In questo modo gli attivisti esprimono il proprio malcontento per la guerra in Ucraina e per il fatto che attualmente la comunità LGBT+ venga considerata un’organizzazione estremista” in Russia.

Cartelli “Primavera o guerra” lasciati da alcuni attivisti.

Creazioni di alcuni attivisti anonimi di San Pietroburgo.

“Pronto per essere rimandato a casa. Consegnato. Può essere spedito”, queste scritte alludono alle bare dei soldati russi che partecipano alla guerra in Ucraina.

A Eupatoria gli attivisti hanno scritto «Kezlev», il nome storico della città, sull’asfalto, In questo modo vogliono esprimere la loro speranza per la liberazione della Crimea dall’occupazione russa.
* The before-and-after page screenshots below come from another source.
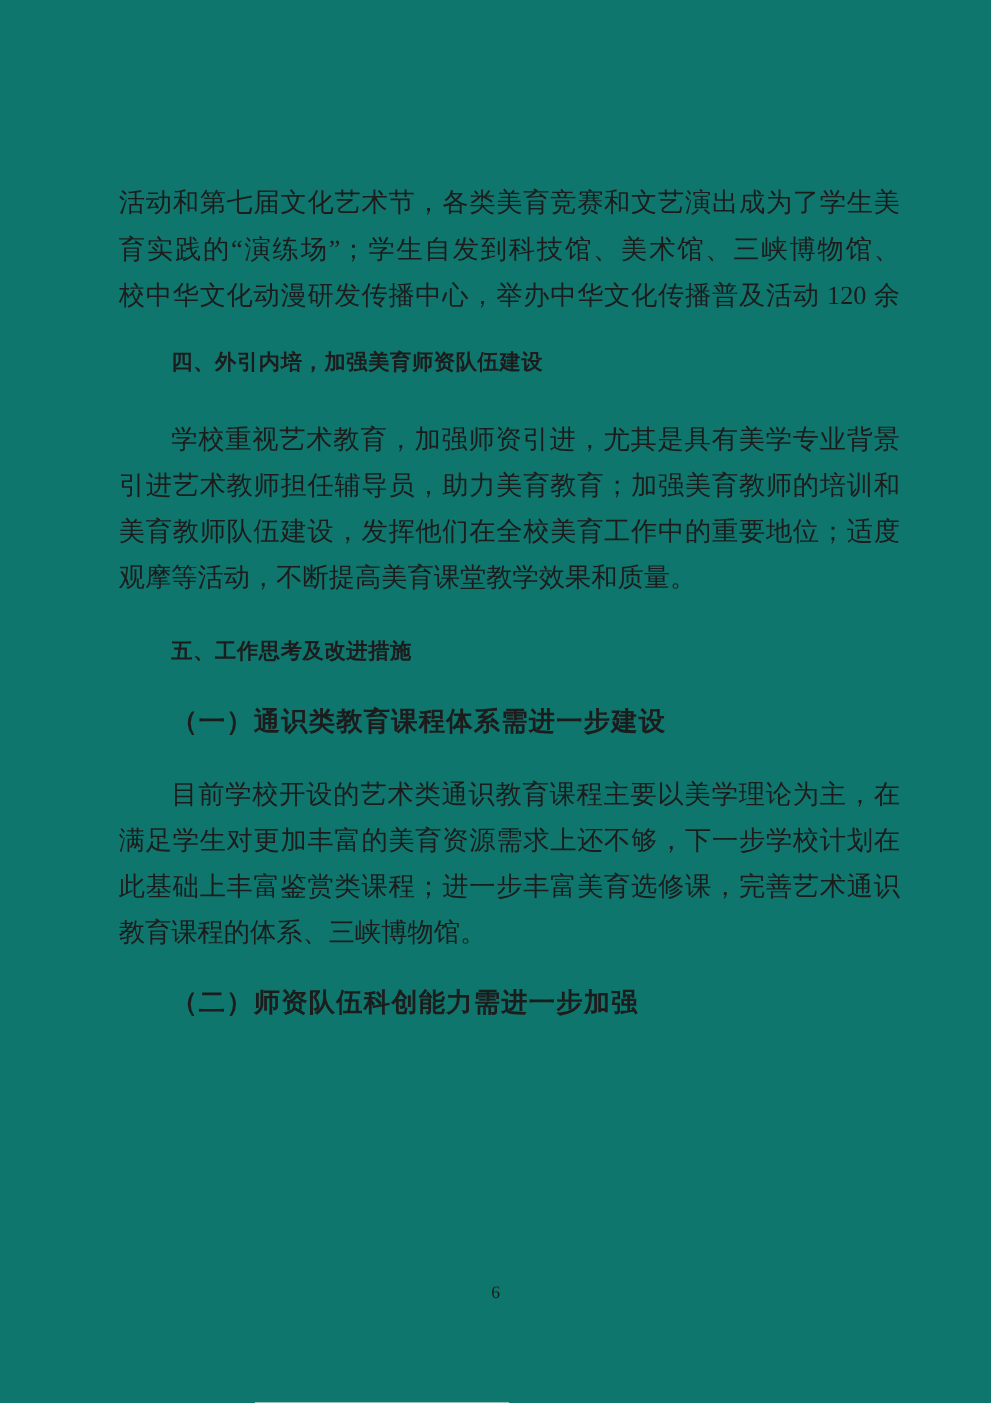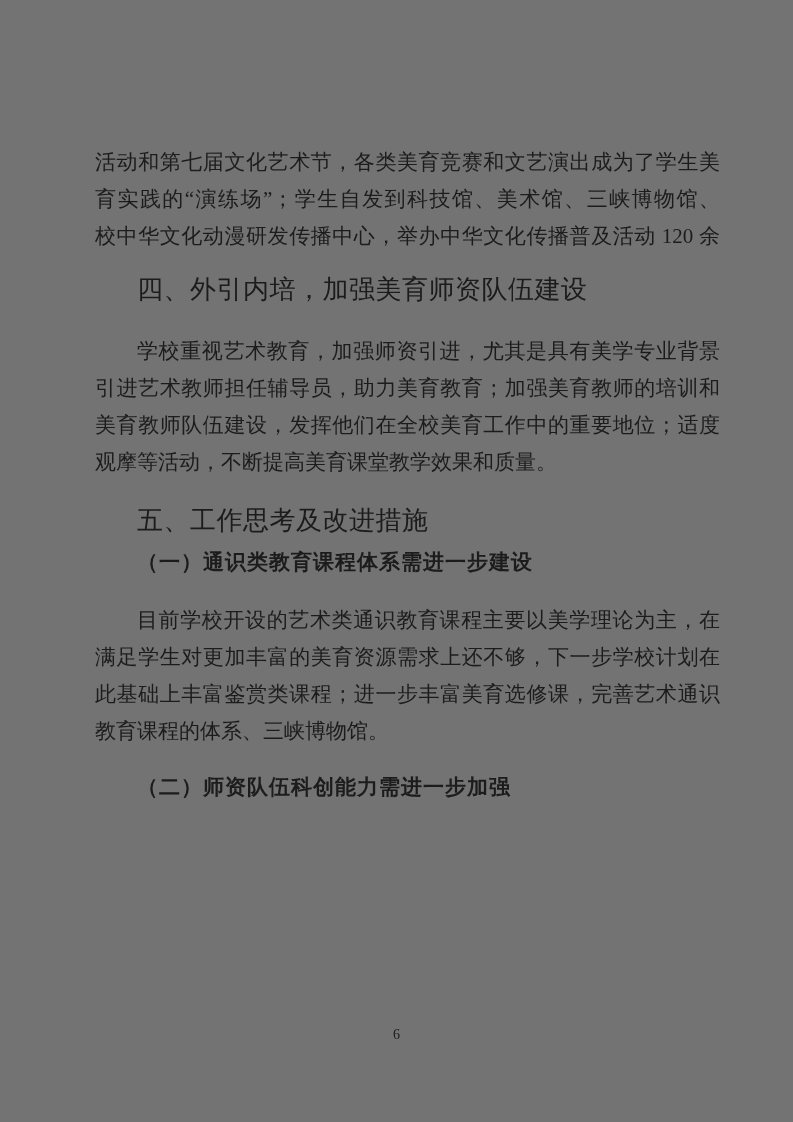"活动和第七届文化艺术节，各类美育竞赛和文艺演出成为了学生美" .page { background: #737373 -> #0f766e }
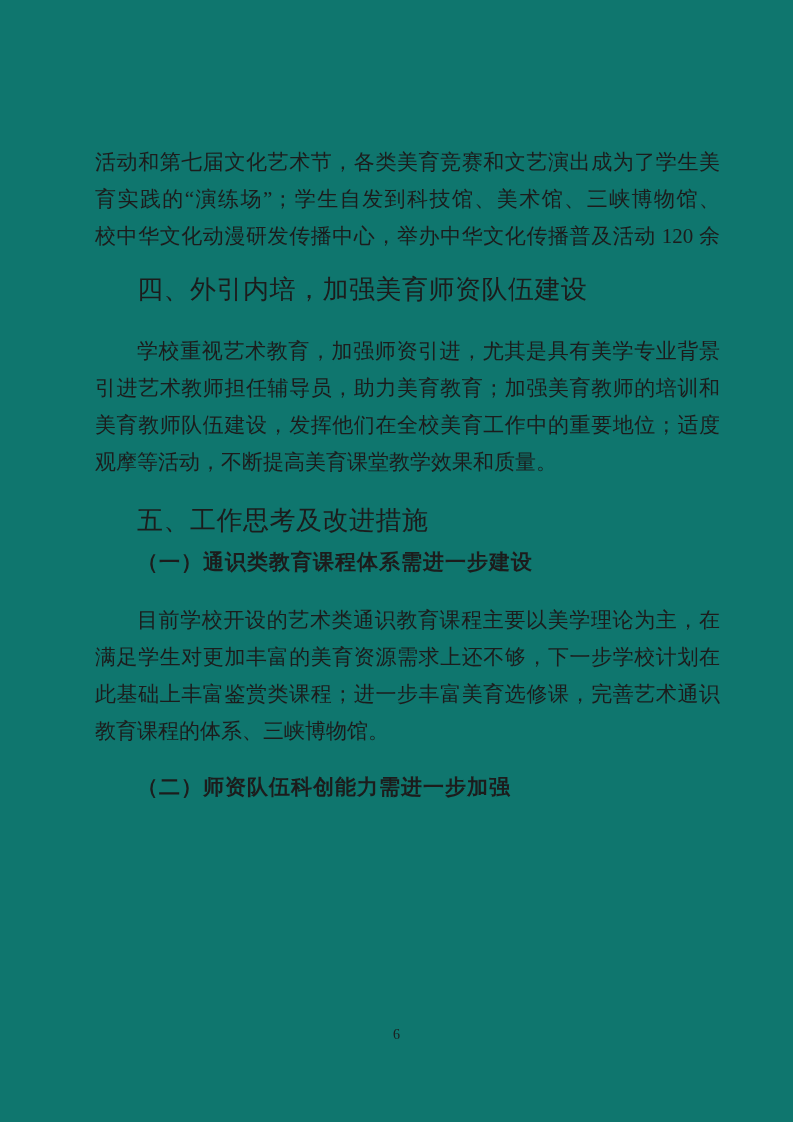"四、外引内培，加强美育师资队伍建设" .heading { font-size: 26px -> 17px; font-weight: 400 -> 700 }
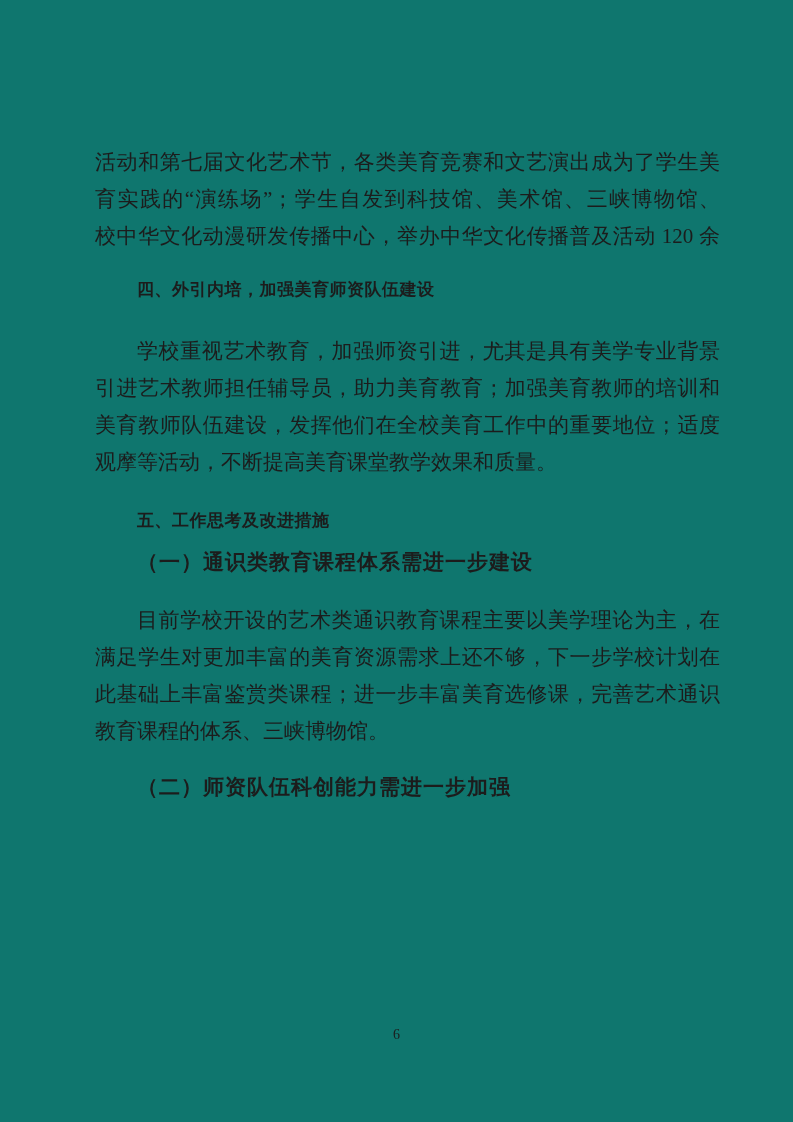"（一）通识类教育课程体系需进一步建设" .mt-sub1 { margin-top: 5px -> 20px }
Volantini lasciati da alcuni attivisti nelle postazioni di tiro sul lungomare di Eupatoria.

“La Crimea spera di essere liberata dagli occupanti nel 2024”

Proteste online

Fotografie degli sticker e dei cartelli di alcuni attivisti della Crimea appartenenti al movimento “Il nastro giallo” pubblicate sul canale “Il vento della Crimea”.

Nei messaggi di un attivista del movimento si legge: “Continueremo a resistere. Faremo di tutto perché la bandiera ucraina molto presto sventoli di nuovo alla Verchovna Rada (Parlamento ucraino) della Repubblica autonoma della Crimea”.

Fotografia pubblicata sul canale “Il vento della Crimea” da alcuni attivisti di Teodosia con il nome storico della città “Kefe”. Il nome originale è stato usato dagli attivisti come simbolo per augurare alla Crimea la libertà dopo l’annessione alla Russia.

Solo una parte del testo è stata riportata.